Finn regresó a la camioneta sin decir ni una palabra a Stride. Se alejó conduciendo mientras decía adiós con la mano a Tish a través de la ventanilla bajada. Tish le devolvió el saludo a medias.

—¿Un viejo amigo? —preguntó Stride.

—Más amigo de Laura que mío.

—Parece que ha tenido una vida dura.

—Sí, tampoco le iban muy bien las cosas por aquel entonces. Su hermana mayor, Rikke, era nuestra profesora de matemáticas. Le pidió a Laura que le diera clases particulares a su hermano. Finn estaba metido en drogas hasta el cuello. Completamente jodido. No tenían padres.

Stride asintió.

—Recuerdo a Rikke Mathisen. Una profesora noruega rubia, muy atractiva. Todos los chicos del instituto estábamos locos por ella.

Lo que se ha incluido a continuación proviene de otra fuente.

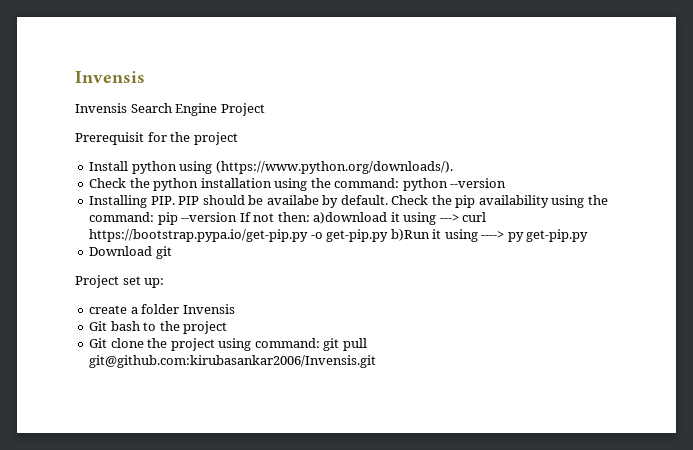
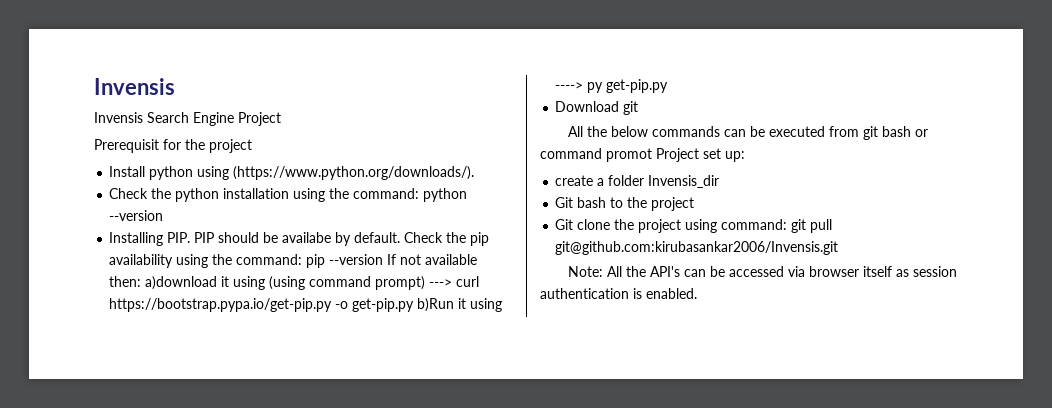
(275, 217) none -> [425,254,478,265] available
(437, 218) none -> [269,276,426,290] (using command prompt)
(172, 252) none -> [568,126,929,140] [540,148,652,162] All the below commands can be executed from git bash or command promot
[182,304,235,314] Invensis -> [648,175,720,188] Invensis_dir
(377, 361) none -> [568,266,958,277] [540,288,697,299] // Note: All the API's can be accessed via browser itself as session authentication is enabled.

—En realidad, a mí no me gustaba pero a Laura sí —dijo Tish—. Yo era bastante independiente, pero Laura aún necesitaba a alguien que le hiciera de madre. Yo creía que Rikke sólo se mostraba amable con ella para que ayudara a Finn, y eso me molestaba.

—¿Por qué?

—Ya lo has visto. Finn tenía grandes problemas. Laura quería salvar a todo el mundo, pero era muy inocente. Le dije que no perdiera el tiempo con él.

—¿Le dijiste lo mismo de Peter Stanhope? —preguntó Stride.

—Sí, así es.

—Pero ella no te escuchó.

Tish negó con la cabeza.

—Sí que lo hizo. Laura le dio la patada a Peter. Él miente al decir que se veían en secreto.

—No tenemos forma alguna de demostrar eso.

—Podemos demostrarlo con el ADN de Peter —insistió Tish—. Si lo consiguieras, podrías probar que acosaba a Laura tras compararlo con el de la nota.

A Stride no le gustó lo que vio reflejado en su rostro.

—Déjame darte un consejo, Tish. En calidad de policía. Si quieres escribir un libro, hazlo, pero si lo que pretendes es inmiscuirte en una investigación policial, entonces vas a buscarte un montón de problemas. Así que no cometas ninguna estupidez.